The Greek-American songstress continues, “The pelicans froze in the air, they saw what was no longer there.” Like the cacophonous and unpredictable rhythms at hand, ‘Roseate’ experiences the emotional up and downs of a full-length film, but all packed within a five-minute time frame. This is just one song, and yet, each and every other track on Thalassa brims with a similar array of emotion and immensity that very few artists can convey.

Beginning with ‘Roseate’ to the last track, ‘Drifting’, Ioanna Gika’s mournful ethos is reflected through an onslaught of majestic arrangements and immersively grand production. Simply put, Thalassa displays a mastery of the always-expanding boundaries of art pop, which has seen the likes of Björk and Julia Holter spearhead the genre’s mysterious ways for years.

With this awe-inspiring debut, the Greek goddess borrows from her ethnic roots and wraps her personal grief around a singular theme/word—Thalassa, which translates "sea" in Greek and is the name for the primeval spirit of the sea. Aptly titled, the experiences Gika unravels in this record thrash and toil like a vast body of water during a storm. Written while she was staying in Greece, Thalassa documents a torment-filled time in Gika’s life—a period where turbulent family matters and a hopeless romance prevailed.

Considering Gika’s sorrowful circumstances and what the word “Thalassa” suggests, Gika’s album feels like an aqueous being whipping and receding like the ocean. It’s absolutely unhinged and surprises with waves of droning bass, delicate swathes of synth and each note that Gika’s salient voice strikes.

Beneath the frigidly hued dreamscapes, all interspersed with warm memories of family and romantic love, this collection of songs bubbles with a cathartic ferocity. Though the tone of Gika’s voice is celestial and soft, its docile guise imprisons feelings of helplessness and hopelessness. According to Gika, “‘Thalassa' is about going through change that is unwanted yet unstoppable. It is a document of the dread, the adrenaline, and the surrender in the moments when you realize the only way to survive the wave is to brace yourself and go through." While Gika’s anguish is not evident through her words, further listening and a basic understanding of Gika’s back story makes this one of the most heartbreaking albums of the year.

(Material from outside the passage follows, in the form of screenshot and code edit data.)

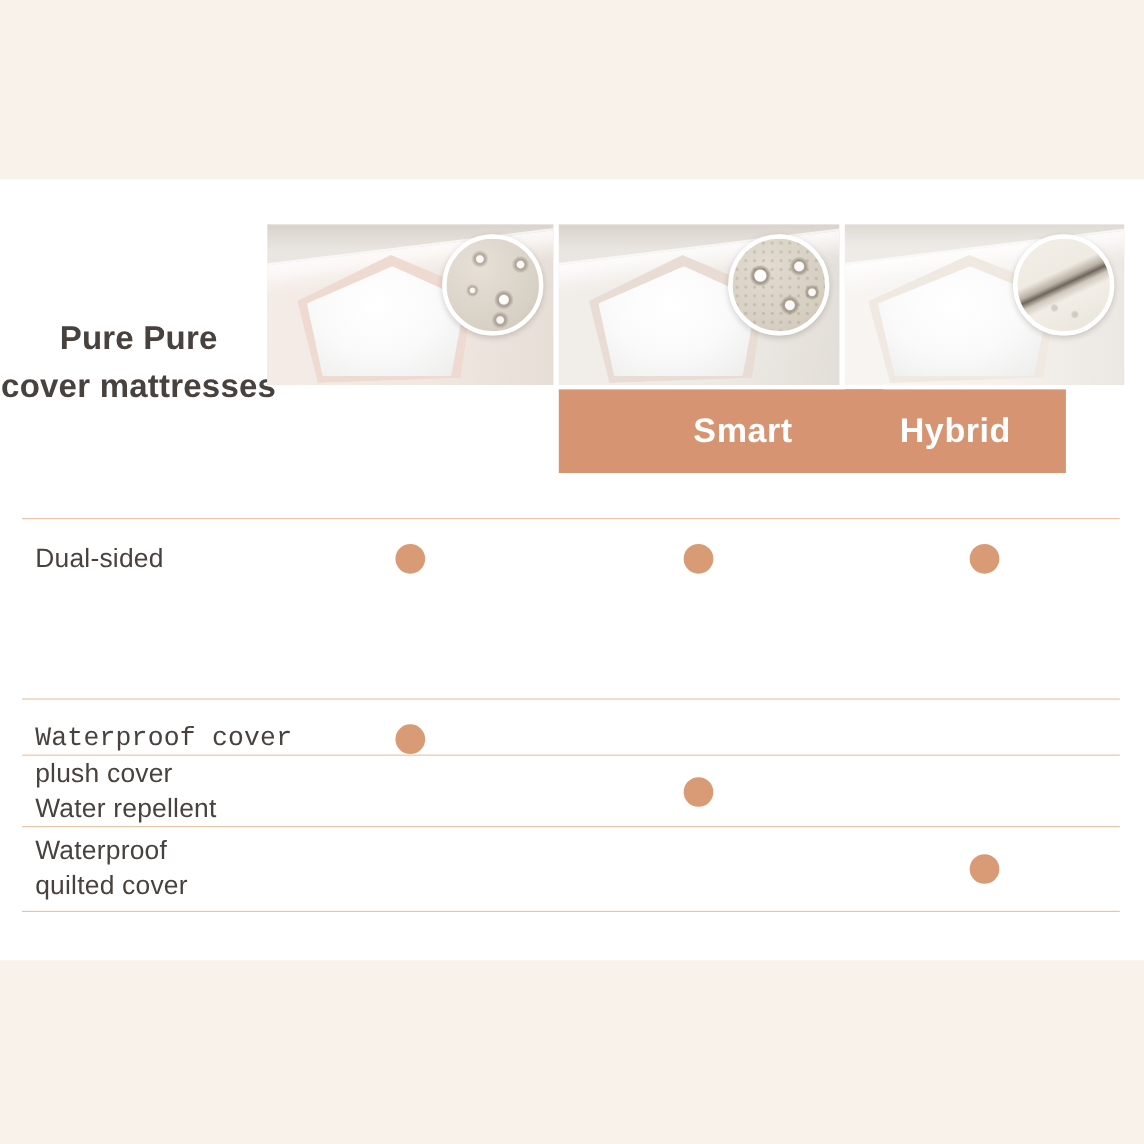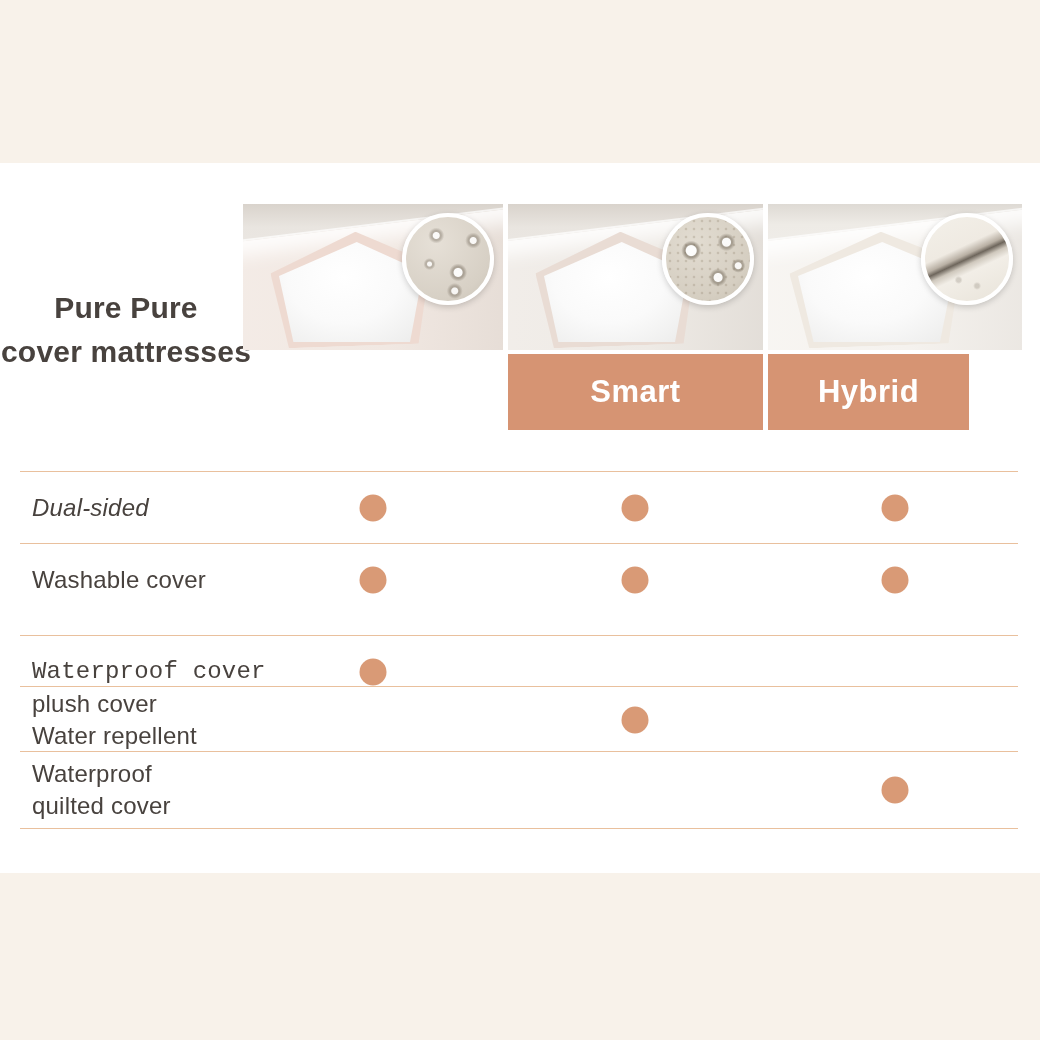--- a/index.html
+++ b/index.html
@@ -84,30 +84,30 @@
 
   
   .band {
     position: absolute; top: 354px; height: 76px;
     background: var(--accent, #d69473);
     display: flex; align-items: center; justify-content: center;
     color: #ffffff; font-size: 31px; font-weight: bold; letter-spacing: 0.5px;
     cursor: pointer;
   }
   .band-dry    { left: 243px; width: 260px; }
-  .band-smart  { left: 508px; width: 255px; }
+  .band-smart  { left: 508px; width: 255px; padding-left: 40px; }
   .band-hybrid { left: 768px; width: 201px; }
 
   
   .feature-row {
     position: absolute; left: 20px; width: 998px;
     border-top: 1px solid var(--divider, #e9c09d);
   }
   .feature-row.last { border-bottom: 1px solid var(--divider, #e9c09d); }
-  .row-1 { top: 471px; height: 72px; font-style: italic; }
+  .row-1 { top: 471px; height: 72px; }
   .row-2 { top: 543px; height: 71px; }
   .row-3 { top: 635px; height: 72px; font-family: Liberation Mono, monospace; }
   .row-4 { top: 686px; height: 65px; }
   .row-5 { top: 751px; height: 76px; }
 
   .feature-label {
     position: absolute; left: 12px; top: 50%; transform: translateY(-50%);
     font-size: 24px; line-height: 32px; letter-spacing: 0.2px; white-space: nowrap;
   }
   .dot {
@@ -156,29 +156,20 @@
 
   <div class="feature-row row-1">
     <div class="feature-label">
       <div>Dual-sided</div>
     </div>
     <span class="dot dot-dry"></span>
     <span class="dot dot-smart"></span>
     <span class="dot dot-hybrid"></span>
   </div>
 
-  <div class="feature-row row-2">
-    <div class="feature-label">
-      <div>Washable cover</div>
-      <div></div>
-    </div>
-    <span class="dot dot-dry"></span>
-    <span class="dot dot-smart"></span>
-    <span class="dot dot-hybrid"></span>
-  </div>
 
   <div class="feature-row row-3">
     <div class="feature-label">
       <div>Waterproof cover</div>
       <div></div>
     </div>
     <span class="dot dot-dry"></span>
 
   </div>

Aside from her roots and pained life experiences, Gika, who is also one-half of the band Io Echo, pulls from a myriad of genres and bands. For one, the track ‘Messenger’ sees the singer veer slightly from the neo-classical leanings of ‘Out of Focus’, ‘Weathervane’ and ‘Ammonite’ by perforating pensiveness with frantic programmed drums in a similar vein as Aphex Twin, all while still harkening the dreamy (or nightmarish) quality of Chelsea Wolfe. Though the second single lifted from the album, ‘Swan’, does not differ entirely from the record’s overarching ambiance, it may very well be Gika’s most enrapturing offering yet. While soaring synthesizers and orchestral strings ascend and intertwine with fervor, Gika’s words communicate a sentiment that is contrastingly sadder. ‘Swan’, according to Gika, is about “the sinking feeling when you sense a relationship is coming to an end, but are powerless to stop it. You exist in this nebulous state, and can sense the change, but are met with silence.”

While this message is particularized for ‘Swan’ one can easily say that the entirety of Thalassa is about Gika reconciling the silence she has faced as a result of tragedy. Thalassa, in fact, dismantles this emptiness, this silence. It’s full of rich vignettes that flourish with life, yet radiates with an emotive manifestation of pain. Though Thalassa does not capture the most positive of emotions, Gika reassures her listeners that sometimes feeling something—even anger and sadness—is better than feeling nothing.